Holy shit, the kid was as sharp as a new razor blade. “Reggie, I don’t know?—”

“She didn’t.” Reggie’s voice was haughty. “I know you won’t believe me, because I’m her sister, and because I’m just a kid, but it’s true. I know her. You don’t, not really. You think she’s doing this for money. But Cass doesn’t care about money. She has plenty, because she’s so good at what she does, but she doesn’t care about it. She doesn’t care about fancy clothes or cars or yachts, or any of that stuff.”

“I know that,” I tried again. “But I?—”

“You actually think that she let him make me sick, and then dumped me.”

“Reggie, I didn’t mean?—”

“So I guess I’m, what, like, homeless, now? Once the hospital discharges me, I’ll be out on the street, sleeping under a bridge, right?”

I recoiled at that. “Hell, no!” I said. “You will not be homeless!”

“But I’ll probably go into the system, then, right? I saw this TV show about foster kids. They carried their stuff around from foster home to foster home in a garbage bag. I guess that’ll be me. Except I don’t have anything to put into my garbage bag.”

Holly burst in. “No, you will not!” she announced. “You’ll stay with us!”

Reggie gave her a sad smile. “You’re just a kid, Holly. You keep forgetting. It’s not up to you. I’m not his responsibility. Definitely not if he thinks that Cass is bad.”

“I didn’t say that,” I objected.

“Well, I know that she’s not,” Holly said forcefully. “I know it, and you know it.” She turned to me. “So? Is she going to be a foster kid? It’s up to you, right?”

Fuck. I was not up to a parenting challenge this emotionally fraught right now.

“Holly, now is not the time to discuss this,” I said. “Reggie is staying right where she is until she is better. And we are not having this conversation.”

“That’s no kind of answer,” she told me.

“It’s the only one you’ll get right now. Unless you want to be driven home.”

Holly’s tightly pressed mouth quivered. Her eyes were filled with angry tears. “You turned mean while you were gone,” she said. “You didn’t used to be mean.”

“Home it is,” I said, pulling out my phone. “Remy will drive you back to the?—”

And the phone rang, right in my hand. It startled me so much it leaped up off my hand like a wild thing. I grabbed it out of mid-air, fumbling, almost dropping it. Holly was right next to me, close enough to see what was on the display.

Red. We exchanged shocked glances. Holly turned to Reggie, before I could stop her, or signal her, or muzzle her. “It’s Cass.” Holly’s voice was hushed.

The ringing stopped.

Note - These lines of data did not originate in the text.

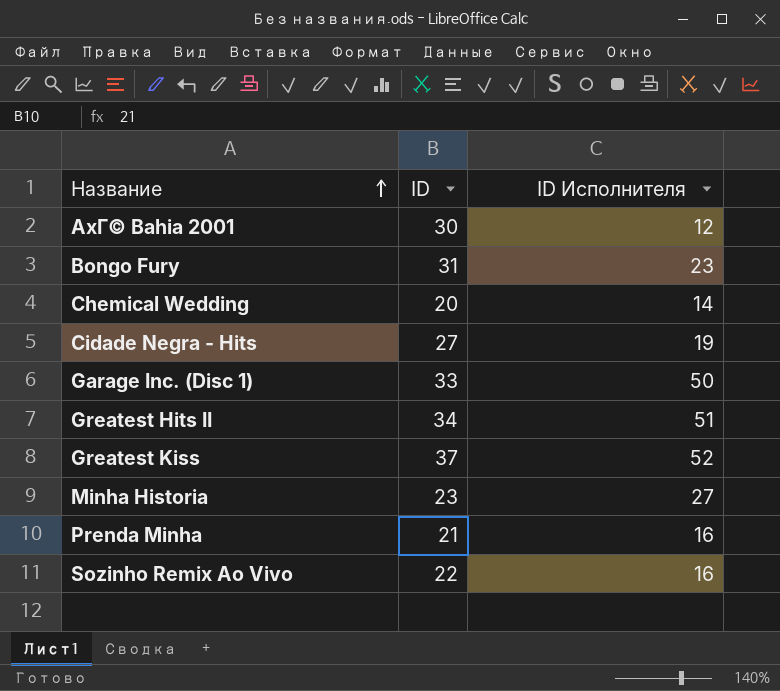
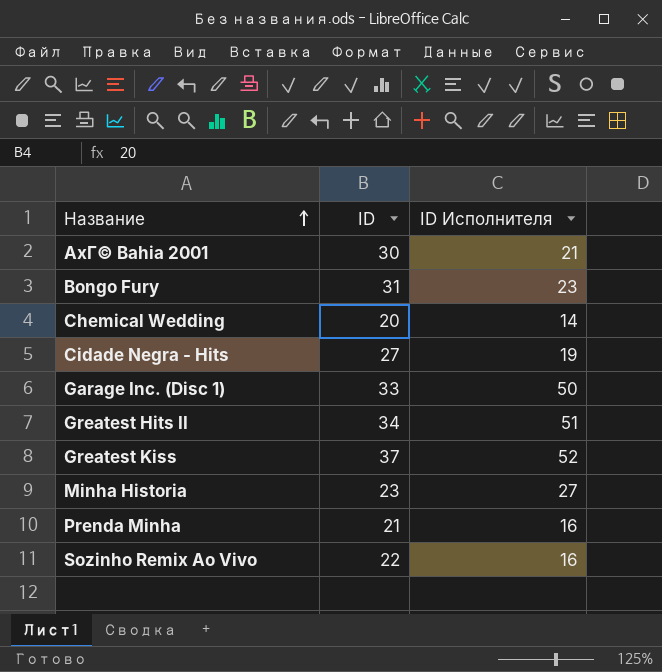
AxГ© Bahia 2001 | ID Исполнителя: 12 -> 21

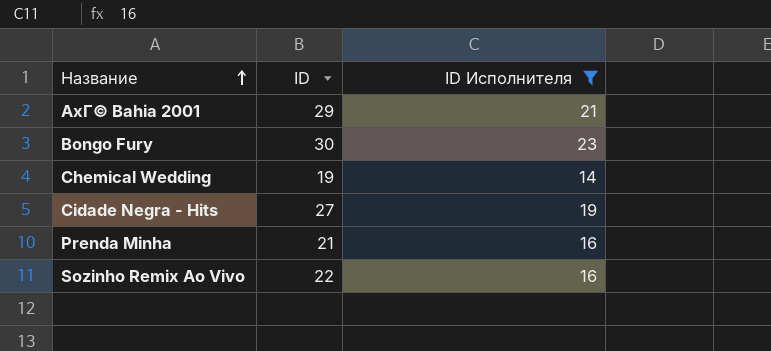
filter: none -> ID Исполнителя <= 23
AxГ© Bahia 2001 | ID: 30 -> 29
Bongo Fury | ID: 31 -> 30
Chemical Wedding | ID: 20 -> 19

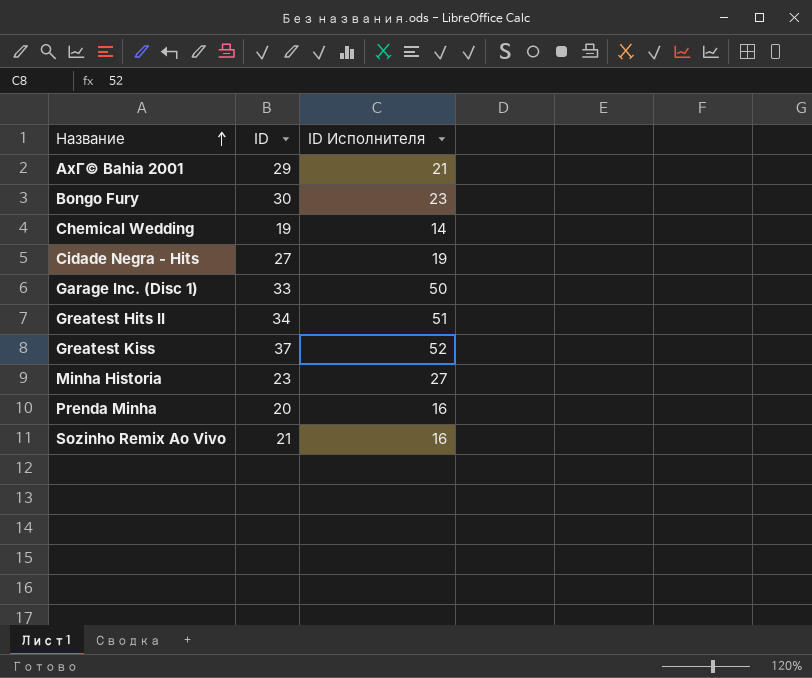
filter: ID Исполнителя <= 23 -> none
Prenda Minha | ID: 21 -> 20
Sozinho Remix Ao Vivo | ID: 22 -> 21

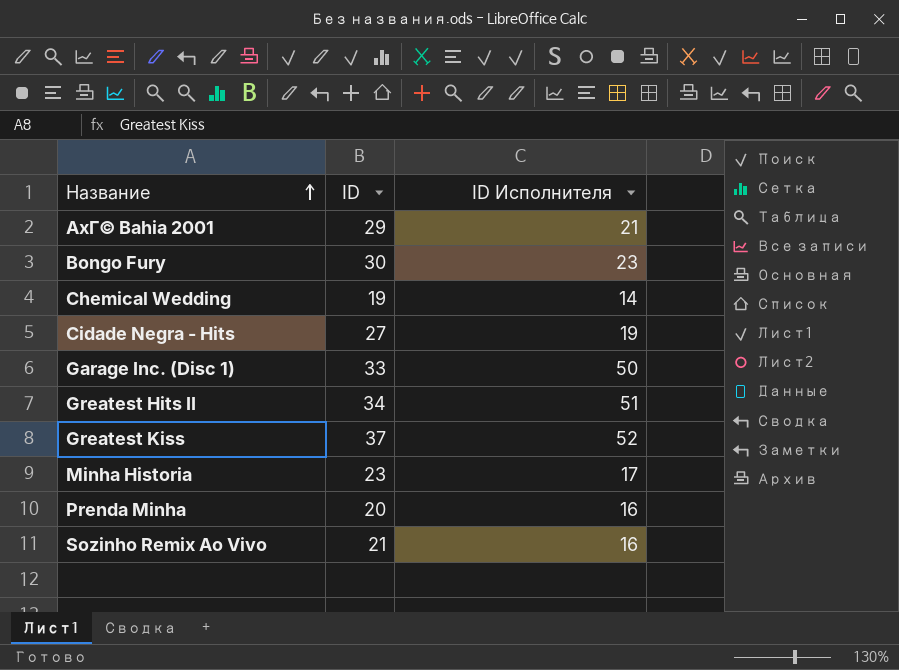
Minha Historia | ID Исполнителя: 27 -> 17

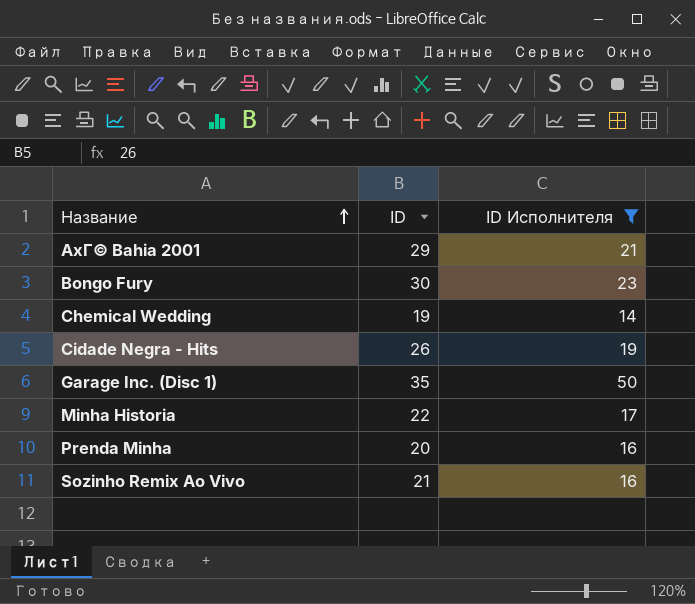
filter: none -> ID Исполнителя <= 50
Cidade Negra - Hits | ID: 27 -> 26
Garage Inc. (Disc 1) | ID: 33 -> 35
Minha Historia | ID: 23 -> 22

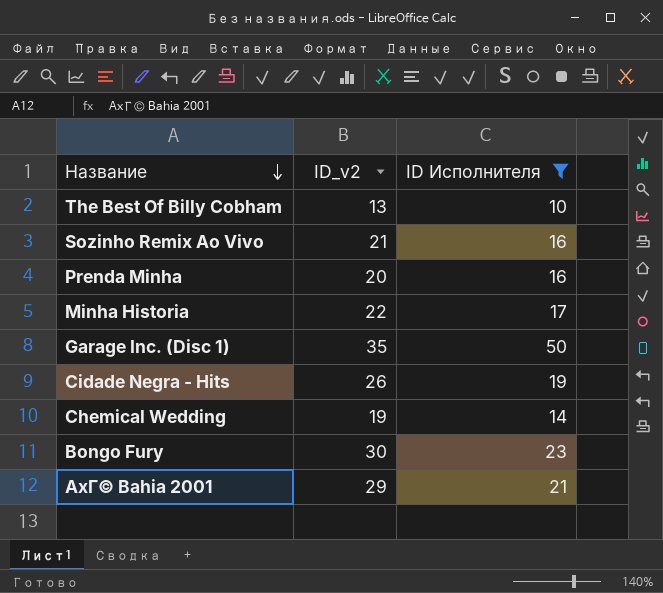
row order: Название ascending -> Название descending
column name: ID -> ID_v2
row The Best Of Billy Cobham: none -> 13 | 10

A text message notice appeared. I clicked on it. No text, just an attachment. A video attachment.

This could not be good. In fact, this was almost certainly very, very bad.

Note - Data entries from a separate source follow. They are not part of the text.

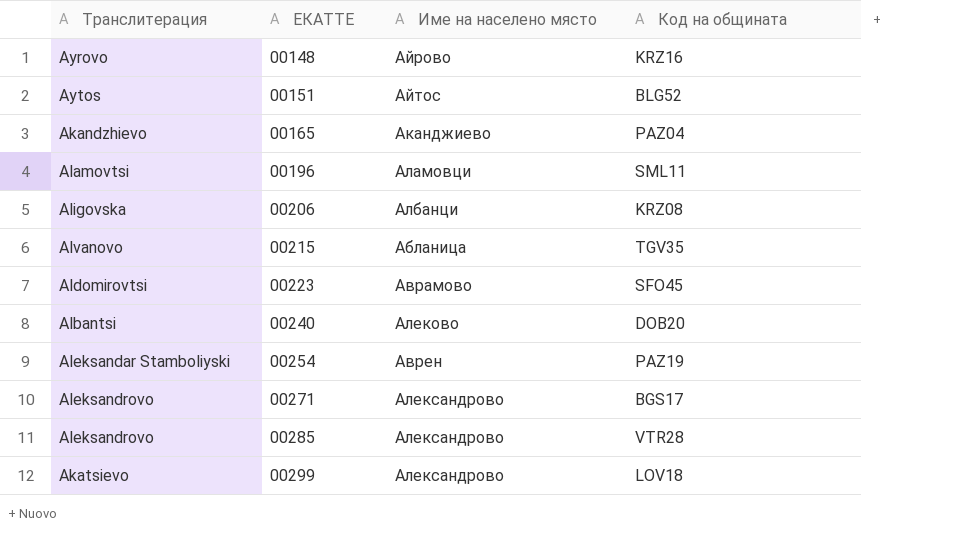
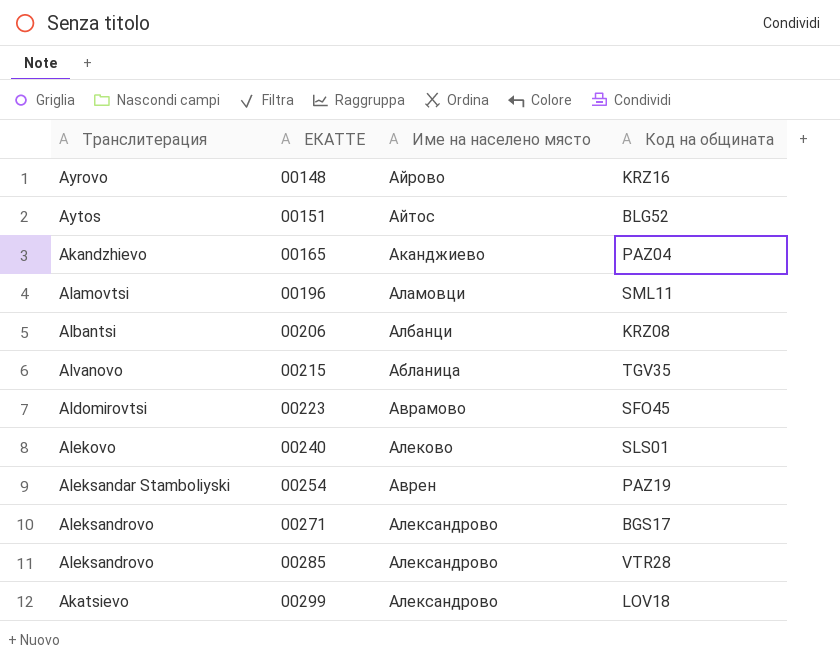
00206 | Транслитерация: Aligovska -> Albantsi
00240 | Транслитерация: Albantsi -> Alekovo
00240 | Код на общината: DOB20 -> SLS01

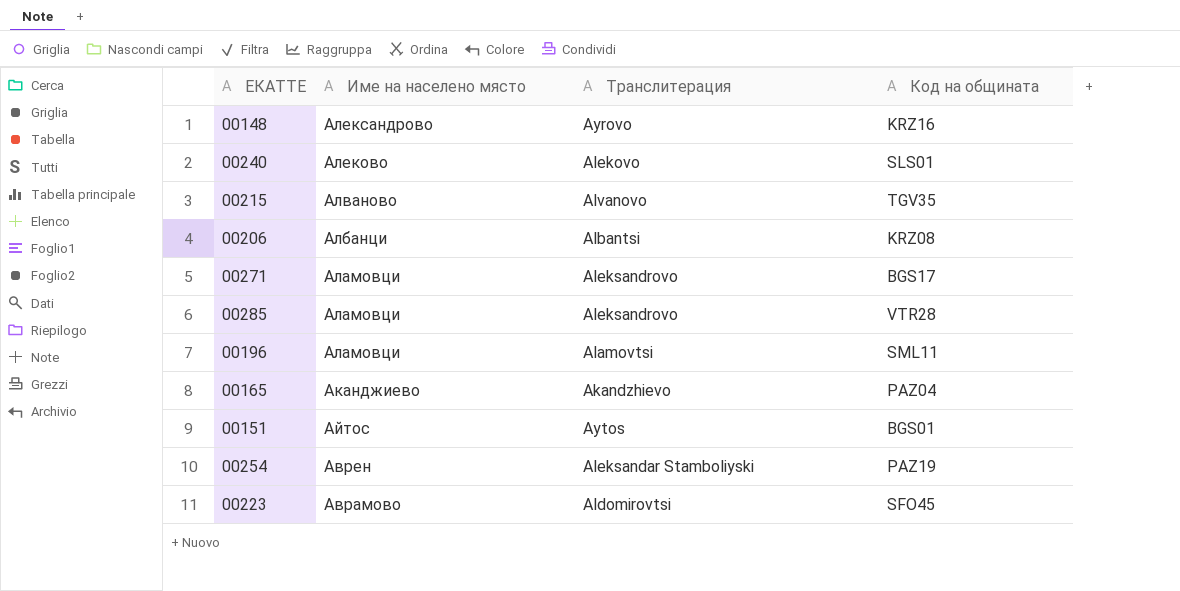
row order: ЕКАТТЕ ascending -> Име на населено място descending
column Транслитерация | position: 1 -> 3
row 00299: Akatsievo | Александрово | LOV18 -> none
00148 | Име на населено място: Айрово -> Александрово
00215 | Име на населено място: Абланица -> Алваново
00271 | Име на населено място: Александрово -> Аламовци
00285 | Име на населено място: Александрово -> Аламовци
00151 | Код на общината: BLG52 -> BGS01

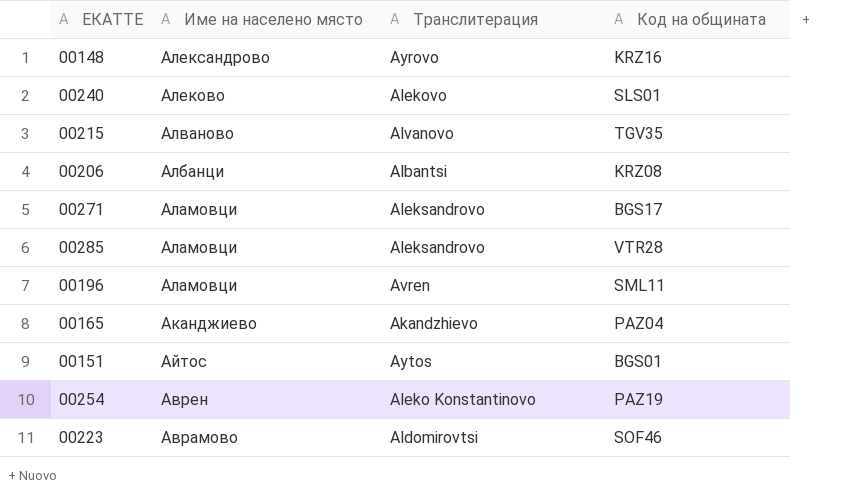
00196 | Транслитерация: Alamovtsi -> Avren
00254 | Транслитерация: Aleksandar Stamboliyski -> Aleko Konstantinovo
00223 | Код на общината: SFO45 -> SOF46

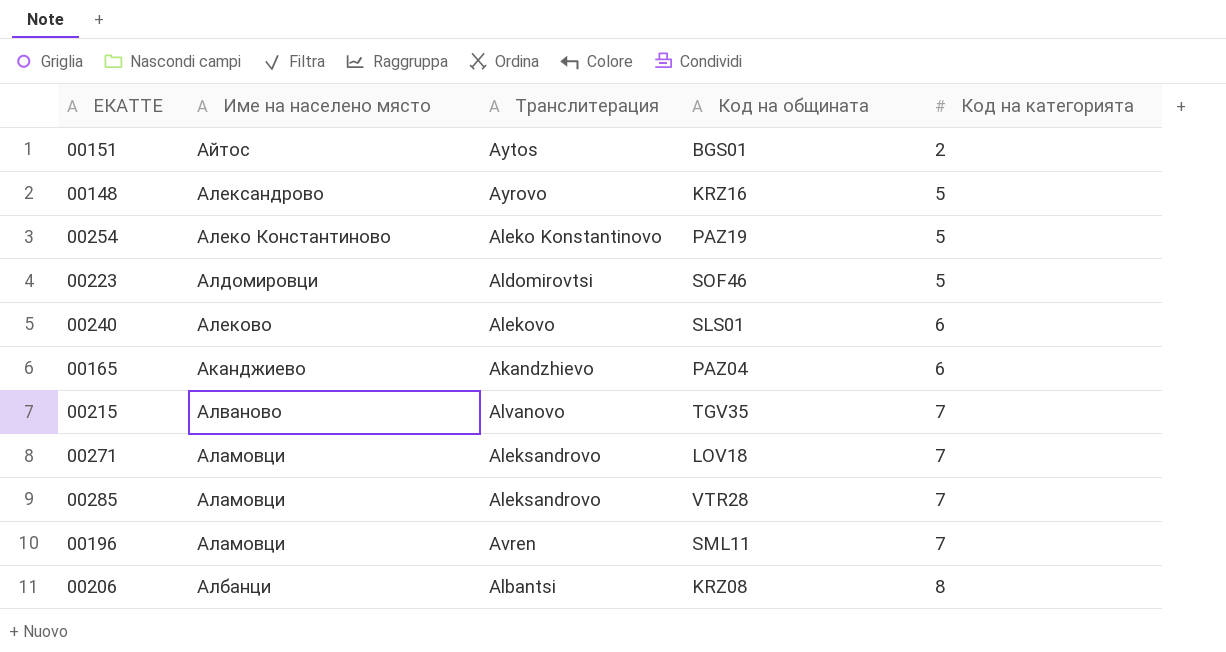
row order: Име на населено място descending -> Код на категорията ascending
column Код на категорията | position: none -> 5
00254 | Име на населено място: Аврен -> Алеко Константиново
00223 | Име на населено място: Аврамово -> Алдомировци
00271 | Код на общината: BGS17 -> LOV18

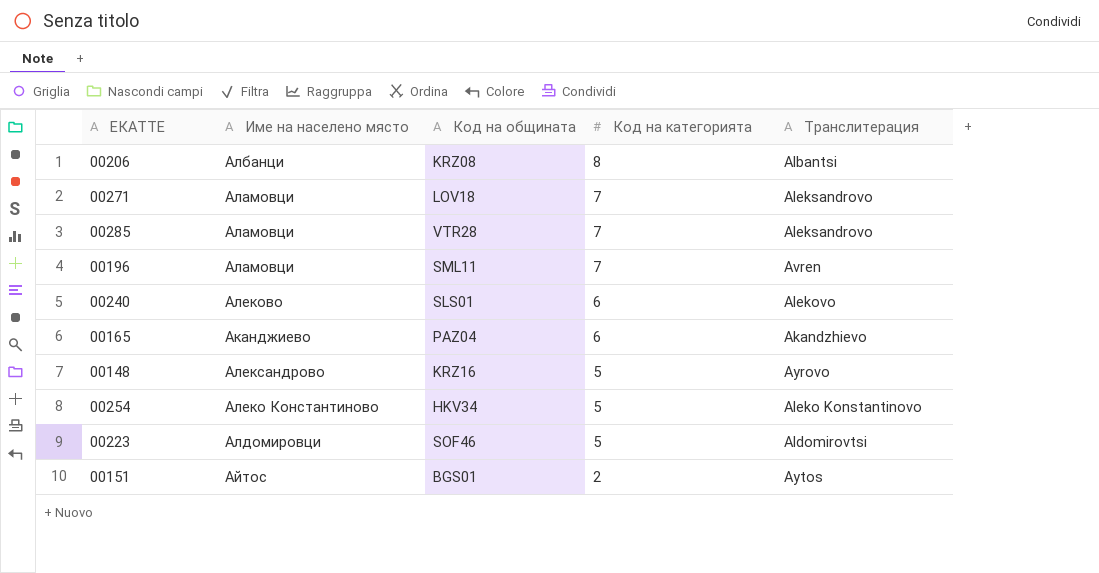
row order: Код на категорията ascending -> Код на категорията descending
column Транслитерация | position: 3 -> 5
row 00215: Алваново | Alvanovo | TGV35 | 7 -> none
00254 | Код на общината: PAZ19 -> HKV34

“Well?” Holly said. “Aren’t you going to look at it?”

We stared each other down. “Not with you breathing down my neck,” I said.

Reggie made a shooing gesture. “Go look at it. Then come back and show us.”

Like hell I would, I thought as I strode out of the room.

It occurred to me that I kept on expecting Holly and also Reggie to be the ten-year-olds that they would have been if their lives had not exploded. Both girls had suffered traumatic loss, terror, violence. They were enmeshed in this whole terrible business, all the way up to their necks.